[Dataset excerpts]
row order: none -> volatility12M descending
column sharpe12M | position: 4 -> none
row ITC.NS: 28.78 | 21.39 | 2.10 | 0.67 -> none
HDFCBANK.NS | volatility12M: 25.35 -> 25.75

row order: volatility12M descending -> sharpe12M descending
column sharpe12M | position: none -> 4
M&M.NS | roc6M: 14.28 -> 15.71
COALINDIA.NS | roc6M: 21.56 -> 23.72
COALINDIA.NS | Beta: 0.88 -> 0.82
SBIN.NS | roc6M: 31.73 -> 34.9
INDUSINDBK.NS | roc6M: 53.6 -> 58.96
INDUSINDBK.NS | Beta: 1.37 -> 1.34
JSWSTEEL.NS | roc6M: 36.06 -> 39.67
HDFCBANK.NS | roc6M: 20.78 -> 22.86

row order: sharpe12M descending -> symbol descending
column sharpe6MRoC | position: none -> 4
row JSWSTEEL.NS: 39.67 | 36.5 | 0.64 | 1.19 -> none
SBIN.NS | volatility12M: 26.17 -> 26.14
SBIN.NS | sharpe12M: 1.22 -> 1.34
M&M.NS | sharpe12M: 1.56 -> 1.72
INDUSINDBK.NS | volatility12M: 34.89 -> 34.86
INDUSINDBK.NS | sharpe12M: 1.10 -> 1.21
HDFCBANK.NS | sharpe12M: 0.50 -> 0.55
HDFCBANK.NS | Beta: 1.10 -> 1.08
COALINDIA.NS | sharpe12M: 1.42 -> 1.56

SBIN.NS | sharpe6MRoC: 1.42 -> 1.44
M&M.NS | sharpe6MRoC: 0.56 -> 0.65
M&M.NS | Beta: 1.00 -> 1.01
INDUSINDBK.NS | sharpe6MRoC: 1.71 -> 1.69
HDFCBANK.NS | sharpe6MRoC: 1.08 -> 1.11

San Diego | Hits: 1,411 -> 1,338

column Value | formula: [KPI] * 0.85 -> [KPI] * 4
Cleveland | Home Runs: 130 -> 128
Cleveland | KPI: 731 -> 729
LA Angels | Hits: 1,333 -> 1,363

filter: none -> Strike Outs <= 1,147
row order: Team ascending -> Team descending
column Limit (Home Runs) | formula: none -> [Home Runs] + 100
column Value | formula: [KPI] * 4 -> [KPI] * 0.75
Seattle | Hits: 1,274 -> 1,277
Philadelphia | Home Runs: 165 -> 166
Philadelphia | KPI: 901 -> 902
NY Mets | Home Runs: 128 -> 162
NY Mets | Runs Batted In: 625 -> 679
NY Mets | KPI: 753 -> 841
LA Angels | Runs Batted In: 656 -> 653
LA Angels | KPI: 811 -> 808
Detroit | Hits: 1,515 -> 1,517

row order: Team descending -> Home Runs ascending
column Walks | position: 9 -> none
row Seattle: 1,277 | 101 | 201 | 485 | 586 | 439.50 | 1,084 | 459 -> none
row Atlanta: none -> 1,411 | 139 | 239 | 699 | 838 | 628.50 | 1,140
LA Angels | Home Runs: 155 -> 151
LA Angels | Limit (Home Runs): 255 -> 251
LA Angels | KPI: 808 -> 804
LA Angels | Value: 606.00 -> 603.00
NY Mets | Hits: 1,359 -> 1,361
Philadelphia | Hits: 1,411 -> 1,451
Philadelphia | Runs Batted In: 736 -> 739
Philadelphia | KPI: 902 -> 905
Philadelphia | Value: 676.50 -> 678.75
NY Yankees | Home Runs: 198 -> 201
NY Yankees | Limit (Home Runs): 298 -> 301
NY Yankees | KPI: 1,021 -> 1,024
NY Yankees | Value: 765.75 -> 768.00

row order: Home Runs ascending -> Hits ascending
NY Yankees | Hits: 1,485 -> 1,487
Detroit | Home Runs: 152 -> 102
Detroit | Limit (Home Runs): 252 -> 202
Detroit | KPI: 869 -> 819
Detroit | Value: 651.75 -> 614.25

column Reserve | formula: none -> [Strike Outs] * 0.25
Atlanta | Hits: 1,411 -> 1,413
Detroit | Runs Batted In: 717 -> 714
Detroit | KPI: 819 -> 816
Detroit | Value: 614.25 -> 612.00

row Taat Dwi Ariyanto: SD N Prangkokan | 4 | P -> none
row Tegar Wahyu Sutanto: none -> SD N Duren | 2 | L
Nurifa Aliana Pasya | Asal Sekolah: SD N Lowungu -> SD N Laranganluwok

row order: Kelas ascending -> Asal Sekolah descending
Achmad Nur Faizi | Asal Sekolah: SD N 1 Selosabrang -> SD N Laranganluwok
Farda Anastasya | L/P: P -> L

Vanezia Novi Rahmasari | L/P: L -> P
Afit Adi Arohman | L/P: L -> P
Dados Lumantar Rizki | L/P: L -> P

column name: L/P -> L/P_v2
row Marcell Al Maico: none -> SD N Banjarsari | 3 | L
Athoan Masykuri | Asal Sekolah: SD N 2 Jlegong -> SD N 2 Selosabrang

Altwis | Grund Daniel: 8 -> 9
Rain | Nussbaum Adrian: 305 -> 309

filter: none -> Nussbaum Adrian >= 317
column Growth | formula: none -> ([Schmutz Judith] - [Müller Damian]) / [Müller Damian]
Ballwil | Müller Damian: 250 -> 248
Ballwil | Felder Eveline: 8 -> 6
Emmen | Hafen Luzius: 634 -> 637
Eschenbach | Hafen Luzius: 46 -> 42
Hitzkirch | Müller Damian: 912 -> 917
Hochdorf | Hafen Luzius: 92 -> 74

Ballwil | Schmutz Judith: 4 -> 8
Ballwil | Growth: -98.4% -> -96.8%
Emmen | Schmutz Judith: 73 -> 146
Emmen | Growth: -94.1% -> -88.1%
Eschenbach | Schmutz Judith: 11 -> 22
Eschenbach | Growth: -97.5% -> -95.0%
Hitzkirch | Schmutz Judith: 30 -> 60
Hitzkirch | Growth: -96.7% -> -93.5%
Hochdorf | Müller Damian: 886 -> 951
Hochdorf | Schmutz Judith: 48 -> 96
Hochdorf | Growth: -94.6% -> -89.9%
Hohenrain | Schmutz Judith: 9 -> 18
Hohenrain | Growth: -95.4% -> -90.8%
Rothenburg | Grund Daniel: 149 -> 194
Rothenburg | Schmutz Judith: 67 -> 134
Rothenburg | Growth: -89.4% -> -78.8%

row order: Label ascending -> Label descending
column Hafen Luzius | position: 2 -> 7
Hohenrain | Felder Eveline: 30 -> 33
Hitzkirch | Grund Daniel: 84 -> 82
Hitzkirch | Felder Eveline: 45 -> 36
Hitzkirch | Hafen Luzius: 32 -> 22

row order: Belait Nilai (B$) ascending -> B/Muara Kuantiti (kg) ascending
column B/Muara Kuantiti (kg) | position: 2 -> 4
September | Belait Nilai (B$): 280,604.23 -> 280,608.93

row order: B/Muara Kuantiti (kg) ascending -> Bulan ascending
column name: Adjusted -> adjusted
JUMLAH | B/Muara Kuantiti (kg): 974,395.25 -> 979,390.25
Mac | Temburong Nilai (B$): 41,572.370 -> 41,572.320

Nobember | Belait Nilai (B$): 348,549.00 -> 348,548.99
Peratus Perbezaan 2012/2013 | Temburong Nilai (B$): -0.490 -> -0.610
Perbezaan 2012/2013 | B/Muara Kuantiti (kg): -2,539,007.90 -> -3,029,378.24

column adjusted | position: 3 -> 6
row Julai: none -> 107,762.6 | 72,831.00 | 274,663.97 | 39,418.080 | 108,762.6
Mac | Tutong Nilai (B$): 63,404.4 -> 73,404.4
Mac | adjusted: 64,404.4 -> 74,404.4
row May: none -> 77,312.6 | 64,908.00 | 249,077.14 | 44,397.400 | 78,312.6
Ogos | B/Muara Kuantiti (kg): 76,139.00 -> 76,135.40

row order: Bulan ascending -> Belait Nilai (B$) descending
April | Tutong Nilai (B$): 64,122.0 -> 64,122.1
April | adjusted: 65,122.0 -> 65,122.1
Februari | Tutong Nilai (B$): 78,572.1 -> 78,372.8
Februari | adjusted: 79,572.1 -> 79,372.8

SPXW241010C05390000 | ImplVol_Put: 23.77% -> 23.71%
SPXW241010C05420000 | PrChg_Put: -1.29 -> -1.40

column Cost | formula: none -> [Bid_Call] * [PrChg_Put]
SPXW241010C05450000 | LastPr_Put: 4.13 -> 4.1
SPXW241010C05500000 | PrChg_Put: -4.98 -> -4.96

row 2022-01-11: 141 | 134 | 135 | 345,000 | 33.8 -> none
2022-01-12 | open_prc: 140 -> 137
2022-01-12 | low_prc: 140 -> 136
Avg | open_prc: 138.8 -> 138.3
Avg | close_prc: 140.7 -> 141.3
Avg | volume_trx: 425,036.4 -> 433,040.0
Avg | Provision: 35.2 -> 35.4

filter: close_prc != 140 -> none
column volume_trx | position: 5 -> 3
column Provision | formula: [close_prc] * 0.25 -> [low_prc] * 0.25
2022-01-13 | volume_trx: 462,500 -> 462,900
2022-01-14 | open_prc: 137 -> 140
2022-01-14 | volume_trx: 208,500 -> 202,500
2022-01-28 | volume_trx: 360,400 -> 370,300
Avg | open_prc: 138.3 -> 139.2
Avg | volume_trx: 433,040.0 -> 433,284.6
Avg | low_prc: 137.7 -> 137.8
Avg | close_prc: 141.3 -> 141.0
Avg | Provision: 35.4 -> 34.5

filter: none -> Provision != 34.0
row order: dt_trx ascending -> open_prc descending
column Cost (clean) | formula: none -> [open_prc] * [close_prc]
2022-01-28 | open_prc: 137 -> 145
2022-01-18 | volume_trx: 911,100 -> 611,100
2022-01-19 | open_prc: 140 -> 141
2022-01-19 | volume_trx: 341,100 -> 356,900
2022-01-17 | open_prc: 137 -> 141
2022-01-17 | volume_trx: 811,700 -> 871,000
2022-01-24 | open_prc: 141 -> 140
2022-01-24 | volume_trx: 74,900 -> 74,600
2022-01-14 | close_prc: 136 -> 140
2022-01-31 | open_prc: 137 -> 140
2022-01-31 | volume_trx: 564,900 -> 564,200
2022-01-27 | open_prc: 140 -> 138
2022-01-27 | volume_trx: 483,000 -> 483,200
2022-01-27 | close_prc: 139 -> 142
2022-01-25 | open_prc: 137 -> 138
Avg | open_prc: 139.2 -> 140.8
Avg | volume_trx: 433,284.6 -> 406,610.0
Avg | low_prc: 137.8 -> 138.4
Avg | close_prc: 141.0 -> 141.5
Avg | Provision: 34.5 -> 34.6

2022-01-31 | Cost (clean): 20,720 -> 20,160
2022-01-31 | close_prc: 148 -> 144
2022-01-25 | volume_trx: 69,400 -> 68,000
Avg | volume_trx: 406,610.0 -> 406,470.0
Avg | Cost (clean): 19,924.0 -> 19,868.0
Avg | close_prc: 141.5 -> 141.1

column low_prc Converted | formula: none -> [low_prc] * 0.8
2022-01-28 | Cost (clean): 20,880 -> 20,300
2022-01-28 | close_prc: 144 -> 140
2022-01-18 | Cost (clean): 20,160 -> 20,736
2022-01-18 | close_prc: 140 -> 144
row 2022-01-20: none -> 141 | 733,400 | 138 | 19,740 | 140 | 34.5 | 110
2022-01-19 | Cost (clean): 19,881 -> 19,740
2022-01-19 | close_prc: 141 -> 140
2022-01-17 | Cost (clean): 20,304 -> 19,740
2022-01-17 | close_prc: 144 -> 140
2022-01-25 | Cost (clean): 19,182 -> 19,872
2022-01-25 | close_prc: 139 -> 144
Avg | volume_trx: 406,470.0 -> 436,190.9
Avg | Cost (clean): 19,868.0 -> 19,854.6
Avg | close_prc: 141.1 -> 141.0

TASK DESCRIPTION - With the line that has "Mac | Tutong Nilai (B$): 63,404.4 -> 73,404.4" as the first and the line that has "row order: Bulan" as the last, repeat exactly that run of lines above and no more.

ANSWER -
Mac | Tutong Nilai (B$): 63,404.4 -> 73,404.4
Mac | adjusted: 64,404.4 -> 74,404.4
row May: none -> 77,312.6 | 64,908.00 | 249,077.14 | 44,397.400 | 78,312.6
Ogos | B/Muara Kuantiti (kg): 76,139.00 -> 76,135.40

row order: Bulan ascending -> Belait Nilai (B$) descending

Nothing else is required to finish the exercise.